Sunday, February 12, 2012

Of Contraceptives and Same-Sex Marriage

by Geoffrey R. Stone

Huffington Post

February 12, 2012

This was an interesting week for religion in America. First, the Council of Catholic Bishops demanded that the president of the United States exempt Catholic hospitals and universities from a general requirement that all employers receiving federal funds must provide health insurance for their employees that includes coverage for contraceptives. On reflection, the president acceded to their demand, explaining that such institutions should not be required to do something that is fundamentally incompatible with their religious beliefs.

While all this was going on, a federal court of appeals ruled that California's Proposition 8, which attempted to strip gays and lesbians of the previously recognized state law right to marry, violated the federal Constitution.
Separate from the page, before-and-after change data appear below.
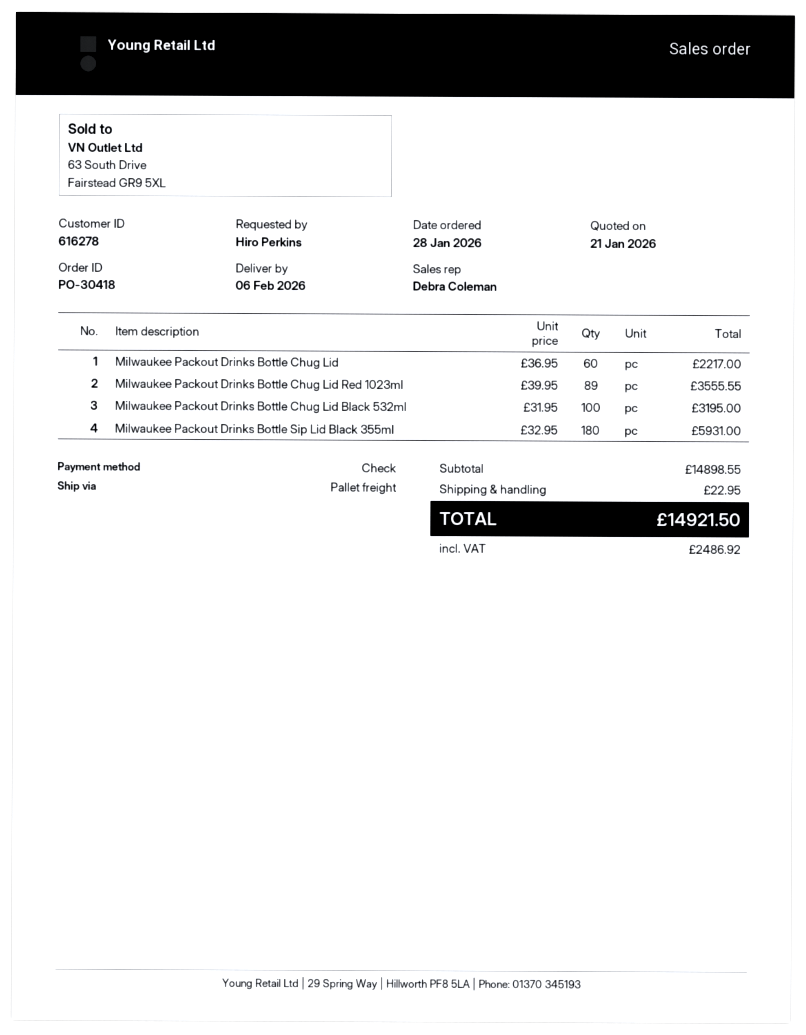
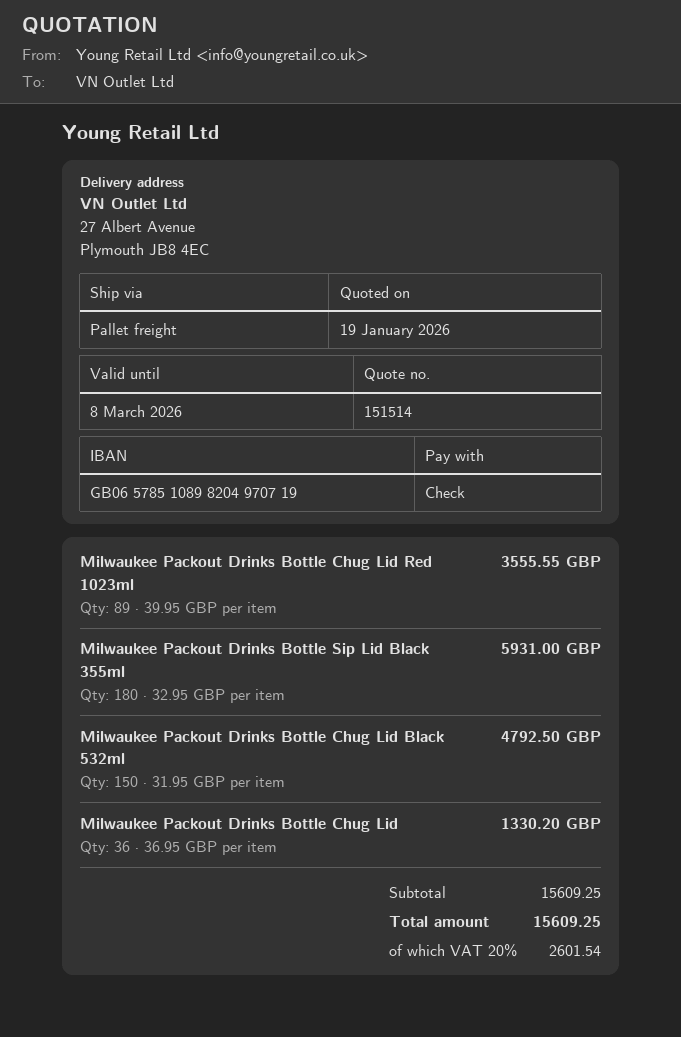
quote date: 2026-01-21 -> 2026-01-19
Milwaukee Packout Drinks Bottle Chug Lid: 60 x 36.95 = 2217.00 -> 36 x 36.95 = 1330.20
Milwaukee Packout Drinks Bottle Chug Lid Black 532ml: 100 x 31.95 = 3195.00 -> 150 x 31.95 = 4792.50
subtotal: 14898.55 -> 15609.25
shipping: 22.95 -> none
tax: 2486.92 -> 2601.54
total: 14921.50 -> 15609.25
The court explained that Proposition 8, which had been aggressively promoted by the Catholic Church, the Mormon Church and evangelicals, was unconstitutional because it served "no purpose... other than to lessen the status and human dignity of gays and lesbians in California."

The juxtaposition of these two events sheds important light on the relationship between religion and government in the United States today.

Our nation's founders sought to shape the basic nature of that relationship in the First Amendment, which contains two distinct but intertwined clauses concerning religion. The Free Exercise Clause forbids government to make any law prohibiting "the free exercise of religion." The Establishment Clause forbids government to make any law "respecting an establishment of religion."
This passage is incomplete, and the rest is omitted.